Did Lori Lightfoot get the message? Chicago police made it quiet but clear when she showed up at the hospital, where colleagues held a vigil for mortally wounded officer Ella French and her wounded partner. They closed ranks and turned their backs on the mayor, while the officer’s father blasted Lightfoot for creating a far more dangerous environment in the city for its law enforcement personnel.
The local ABC affiliate calls this “one of the biggest challenges of her career.” If so, it’s entirely self-inflicted:
As part of the Community Safety Team, 15th Ward Alderman Ray Lopez said French and her partner had sat around a table in his ward office a few months ago. Lopez called what happened to them “horrific,” but he suggested that perhaps it was not unexpected, given the political climate.
“Criminals feel emboldened to attack whomever willingly, without regard for who they are, whether they are citizen or officer, and I think a lot of that falls on the political rhetoric that has led up to this point,” Lopez said.
The officers at the hospital made their own statement to Mayor Lightfoot when she arrived on the 7th floor to visit the wounded officer.
A photo sent to ABC7 Eyewitness News by the Fraternal Order of Police President purportedly captured a moment when the officers turned their back on the mayor. The FOP said she was just out of sight on the left.

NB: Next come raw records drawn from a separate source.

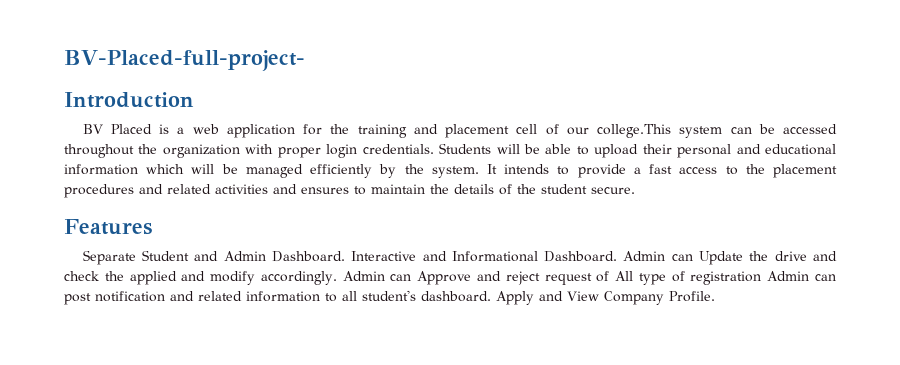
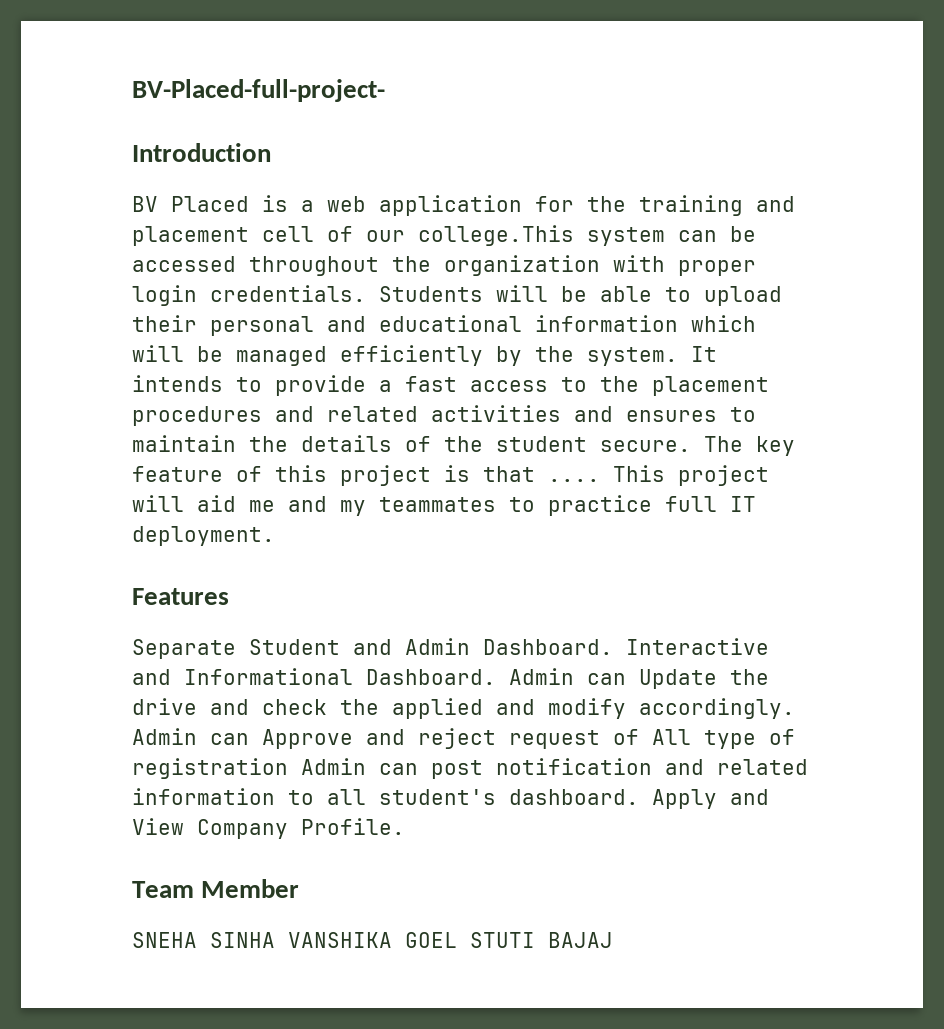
+ The key feature of this project is that .... This project will aid me and my teammates to practice full IT deployment.
+ Team Member
+ SNEHA SINHA VANSHIKA GOEL STUTI BAJAJ

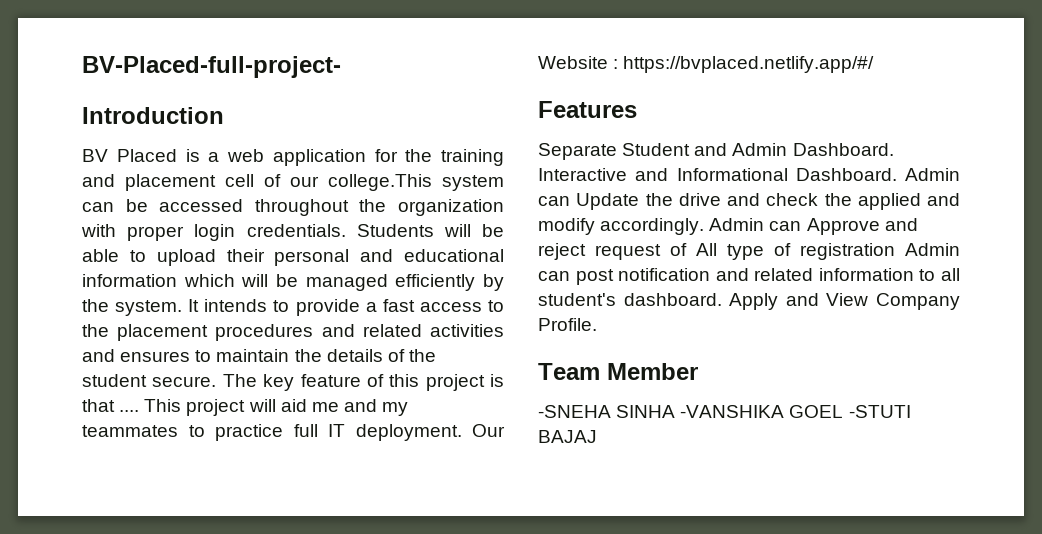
+ Our Website : https://bvplaced.netlify.app/#/
- SNEHA SINHA VANSHIKA GOEL STUTI BAJAJ
+ -SNEHA SINHA -VANSHIKA GOEL -STUTI BAJAJ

French’s father didn’t remain quiet about his perspective:
Mayor Lori Lightfoot was given the cold shoulder by CPD rank and file about midnight Saturday at the University of Chicago Medical Center when she approached them on the 7th floor as they grappled with the shootings of two fellow officers.
Chicago Police Officer Ella French was shot and killed during a traffic stop Saturday night in West Englewood, while her partner continues to fight for his life at the hospital. Three people are in custody.
Just moments before about 30 officers turned their backs on the mayor, Lightfoot tried to talk to the male officer’s father, who himself is a retired Chicago police officer. He clearly wanted nothing to do with Lightfoot, according to two sources who were there.
The father excoriated the mayor and blamed her for what had happened. One source said Lightfoot handled herself well as the father yelled at her. She listened and treated him with respect.
Well, Lightfoot gets one merit for maintaining her composure and several thousand demerits for how she’s handled the police in her city until now. Like many in urban leadership, Lightfoot has joined the progressive pile-on on law enforcement over the past year, and police have clearly had it with her and the city’s leadership. Even before they turned their backs on Lightfoot this weekend, Chicago’s finest have been voting with their feet:
In just the first six months of this year, 367 officers retired. … Data obtained through public records shows in 2017, 37 officers left the department before being eligible for a pension. So far this year that number is nearly double with 68 officers.
For those who are retiring with their pension, that number has been climbing steadily over the years:
In 2018 there were 339 retirements. The following year in 2019, there were 475. In 2020, there were 560 retirements. And already this year: 367 just through the month of June.
The ambush shooting of two officers is certainly a big challenge for Lightfoot, especially given her poisonous relationship with the CPD. It’s the drain of resources from the police force that is the biggest challenge facing the city, especially as it has been driven by public policy that de-emphasizes prosecution and overlooks crime.
Finally, the two quotes at the end of this ABC affiliate report are stunningly ironic. Both aldermen attempt to defend Lightfoot by saying that “we shouldn’t be pointing fingers” at the mayor, and that the only people who should be blamed are “those that are responsible for this senseless murder.” Had people taken that same attitude toward individual police officers who commit crime, American cities wouldn’t be experiencing historic explosions of crime, and police wouldn’t be looking for the exits. And if the mayor isn’t the person most accountable for creating and perpetuating that environment, who is?